Swann, supra, 402 U.S. at 16, 91 S.Ct. at 1276.

The burden is on the School Board to show that the plans they have submitted are the most effective means of accomplishing complete desegregation. This burden is particularly heavy where other, more promising, proposals are available and before the court.

It is incumbent on the school board to establish that its proposed plan promises meaningful and immediate progress toward disestablishing state-imposed segregation * * * The availability to the board of other more promising courses of action ... places a heavy burden upon the board to explain its preference for an apparently less effective method and ... if there are reasonably available other ways ... promising speedier and more effective conversion to a unitary, nonracial school system the board plan must be held unacceptable.
Green, supra, 391 U.S. at 439-441, 88 S.Ct. at 1694-96.

We recognize that the Board has a heavy burden. The majority of its members were members of the boards of constituent school districts that consistently opposed any desegregation remedy that involved their districts and authorized appeals that are still pending. Even with the best of present intentions old loyalties are hard to forget. They are also under intense present pressures from individuals and groups who oppose any efforts to carry out the desegregation order, by open tactics of harassment and intimidation.

The Board has failed to meet the burden of proving that either of the plans it has submitted to the court is the most effective means of achieving complete desegregation. Therefore, we reject the Board's proposals.

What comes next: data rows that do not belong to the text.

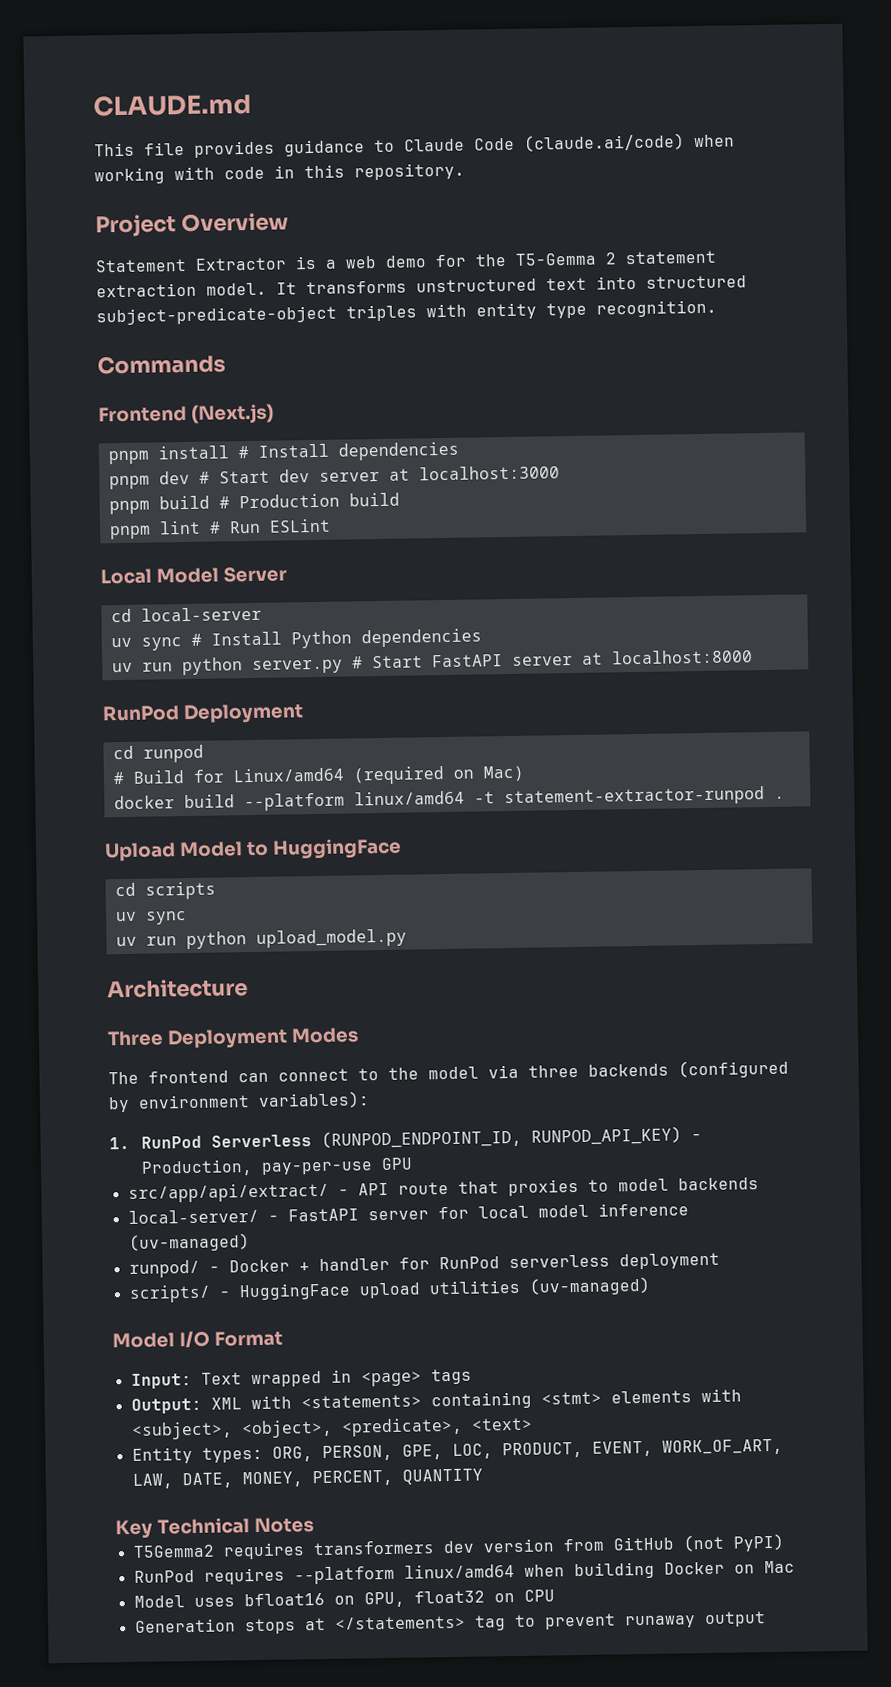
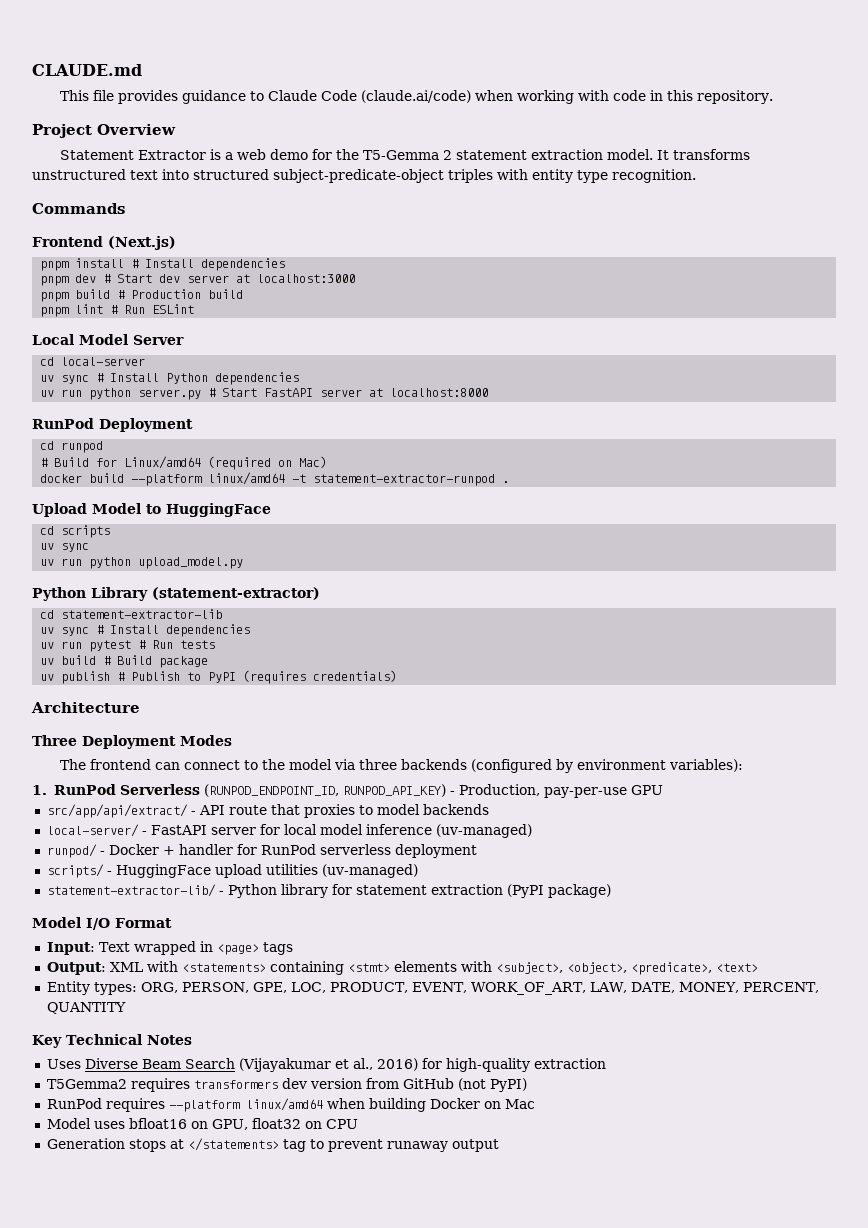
+ Python Library (statement-extractor)
+ cd statement-extractor-lib
+ uv sync # Install dependencies
+ uv run pytest # Run tests
+ uv build # Build package
+ uv publish # Publish to PyPI (requires credentials)
+ statement-extractor-lib/ - Python library for statement extraction (PyPI package)
+ Uses Diverse Beam Search (Vijayakumar et al., 2016) for high-quality extraction

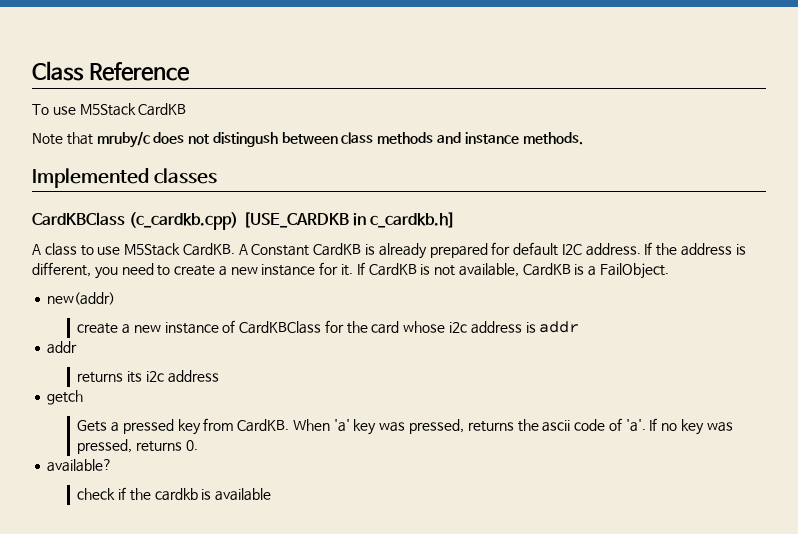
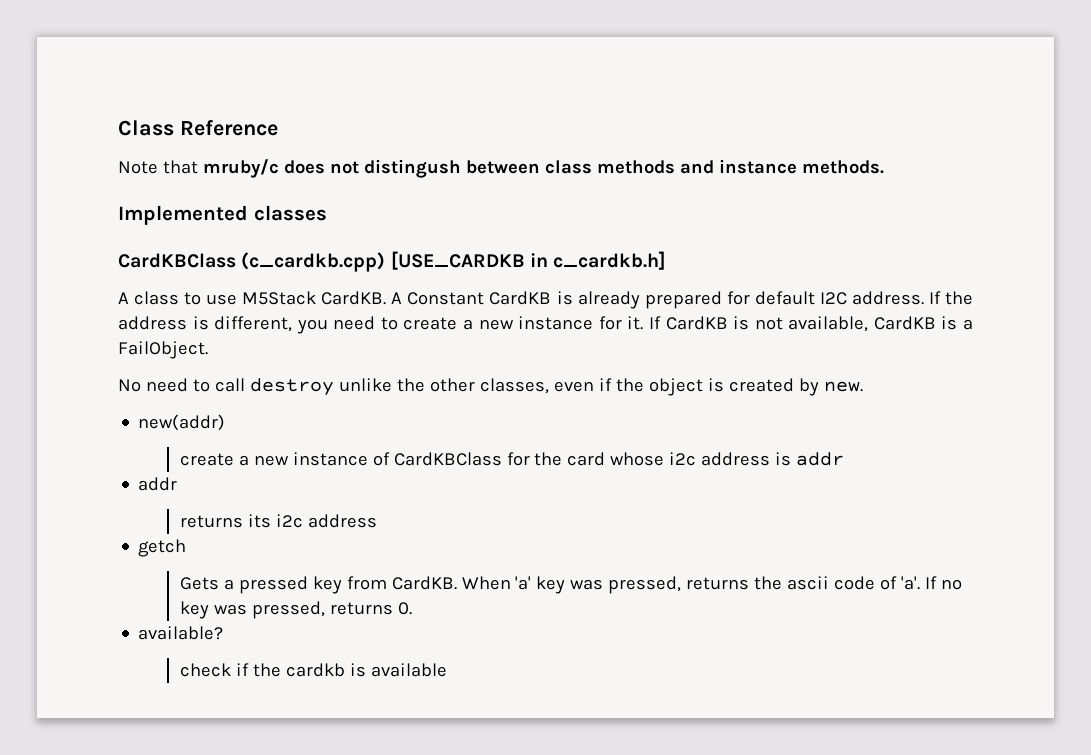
- To use M5Stack CardKB
+ No need to call destroy unlike the other classes, even if the object is created by new.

The particular objections to the Board's proposals are well documented in the record and would be too voluminous to repeat here. We will discuss those failings of the plans which we consider to be the most crucial.

The Board's first plan, submitted January 29, 1982, has several major deficiencies. One of the first problems with this proposal is that it is a five year plan of which only the first year is detailed with any degree of certainty. Although planning for the future is commendable and necessary, it also means that complete desegregation would not be achieved for another five years. Also, the five year structure itself was extremely vague with no definite plan for specific steps to be taken each year. It was simply an outline of what they expected the configuration to be...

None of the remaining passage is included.